WHAT TO PRODUCE —
In the listing below, the lines starting at the line with "color: #7f1d1d ->" and ending at the line with "color: #701a75 ->" are to be output verbatim. Images stay out of the copy.

DATASET —
● ● ● ● ●

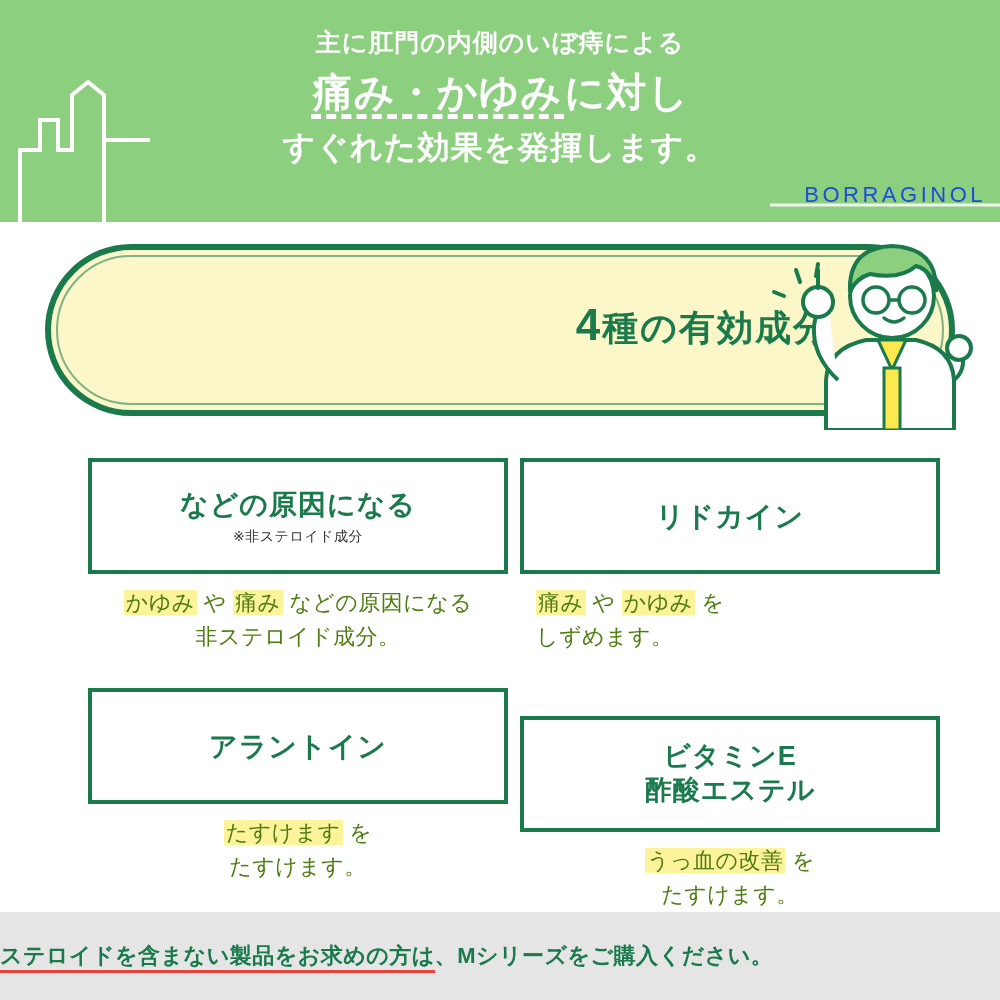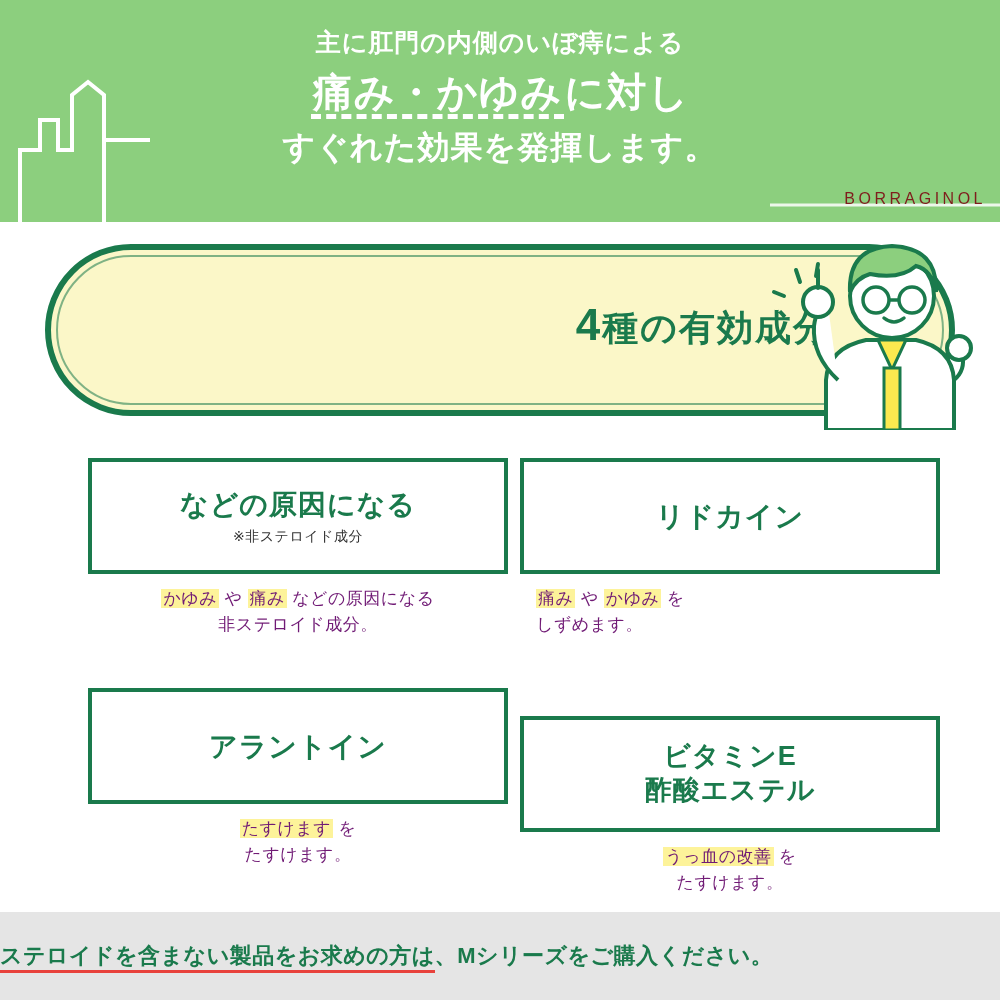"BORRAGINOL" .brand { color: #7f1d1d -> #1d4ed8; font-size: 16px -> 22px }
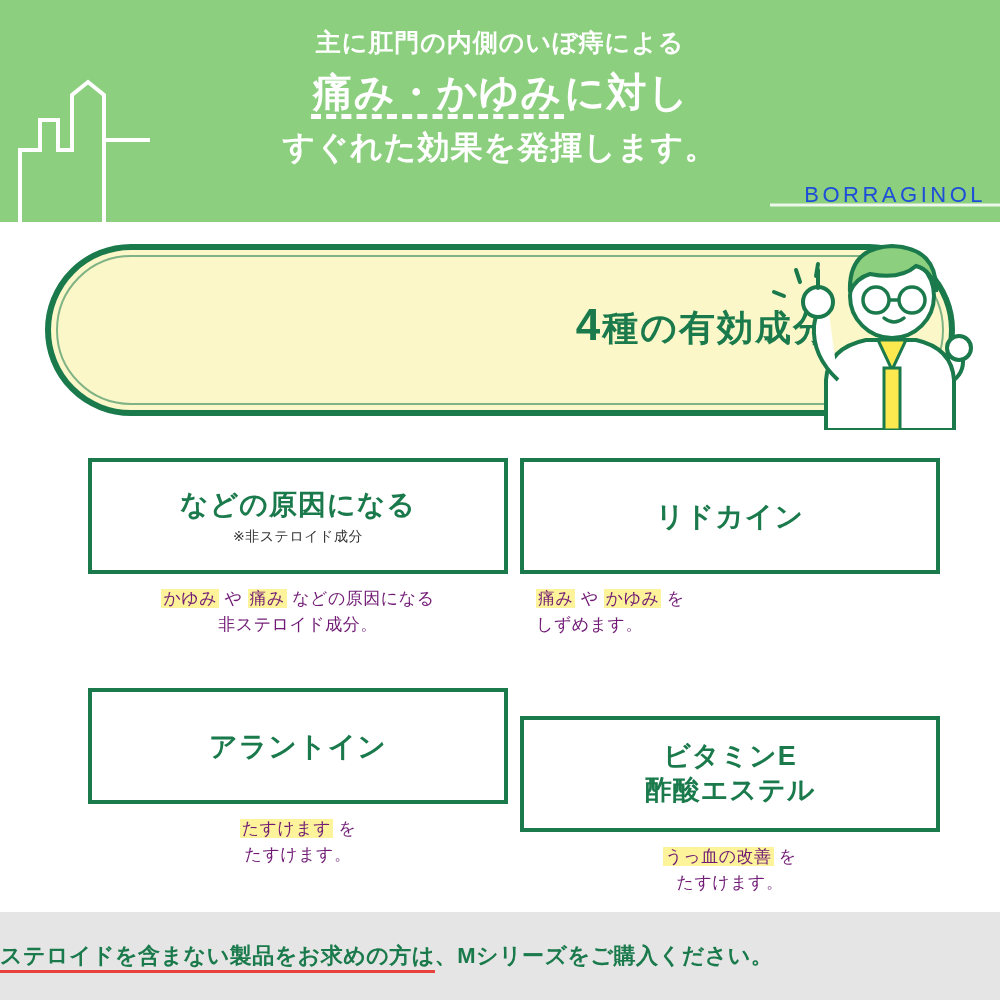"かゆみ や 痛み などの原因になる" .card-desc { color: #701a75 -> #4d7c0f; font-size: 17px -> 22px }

● ● ● ● ●

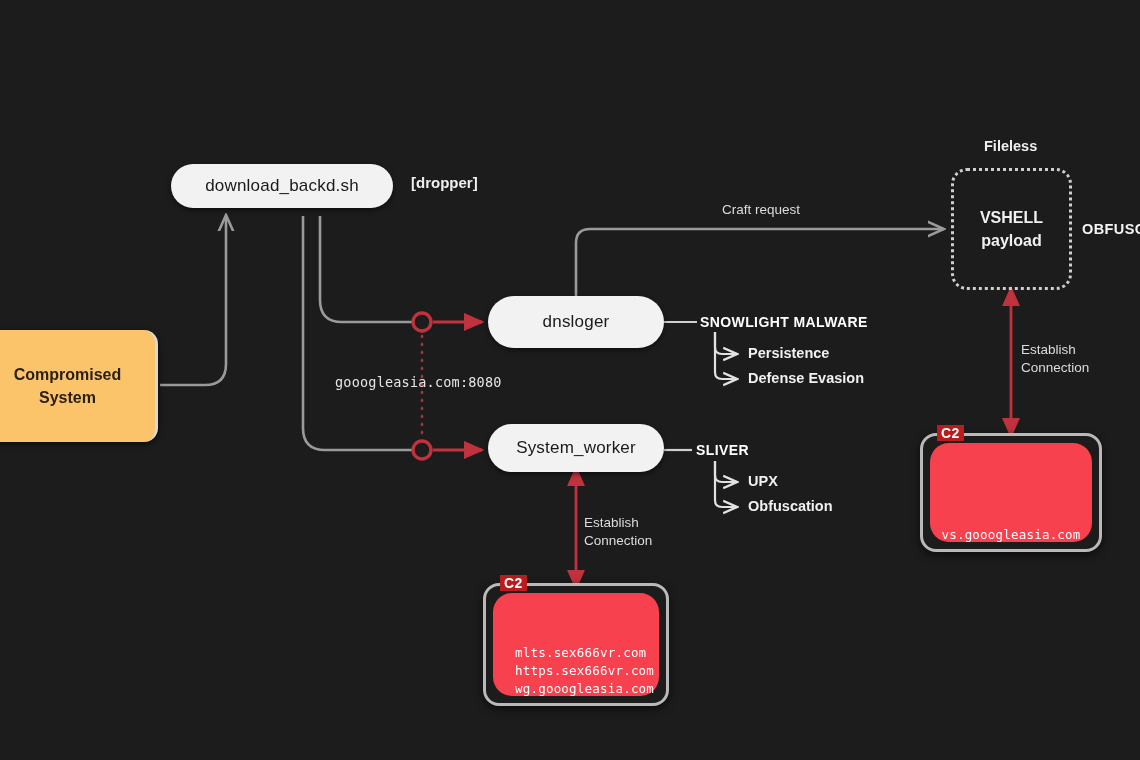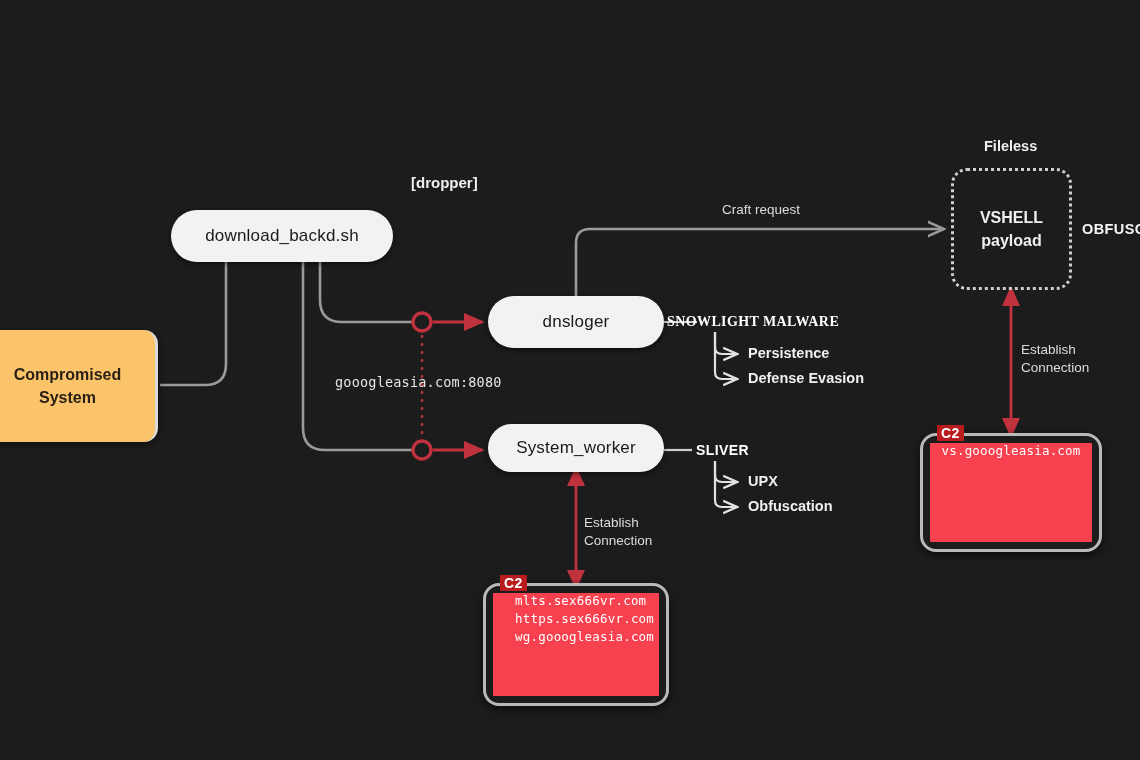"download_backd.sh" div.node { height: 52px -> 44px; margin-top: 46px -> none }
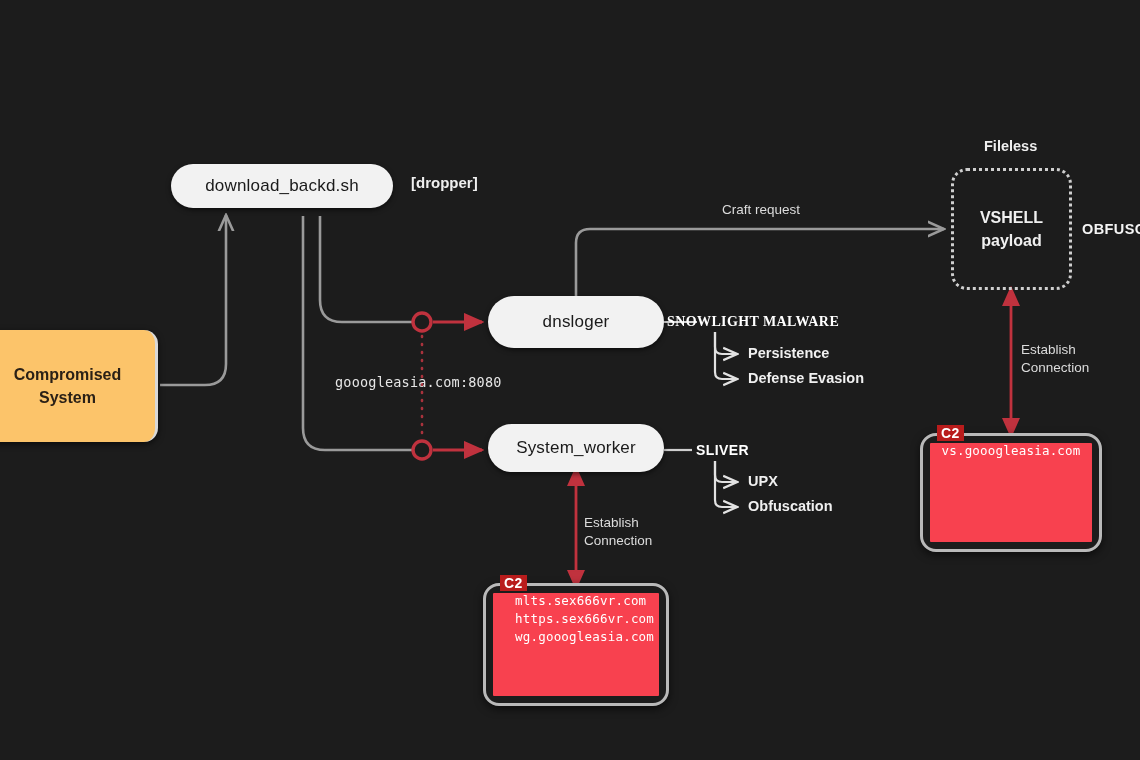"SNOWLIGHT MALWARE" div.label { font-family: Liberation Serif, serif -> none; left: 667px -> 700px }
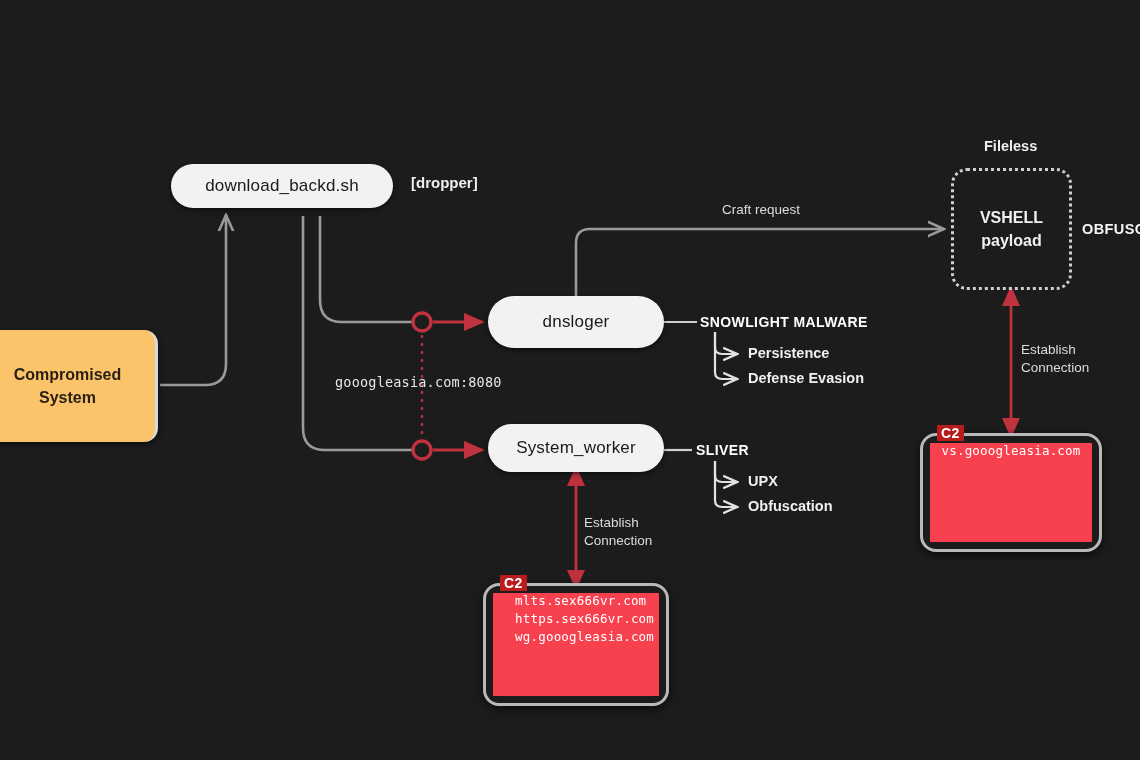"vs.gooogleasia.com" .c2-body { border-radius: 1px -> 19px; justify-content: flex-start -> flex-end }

● ● ● ● ●

OUTPUT FOR THIS EXERCISE —
"BORRAGINOL" .brand { color: #7f1d1d -> #1d4ed8; font-size: 16px -> 22px }
"かゆみ や 痛み などの原因になる" .card-desc { color: #701a75 -> #4d7c0f; font-size: 17px -> 22px }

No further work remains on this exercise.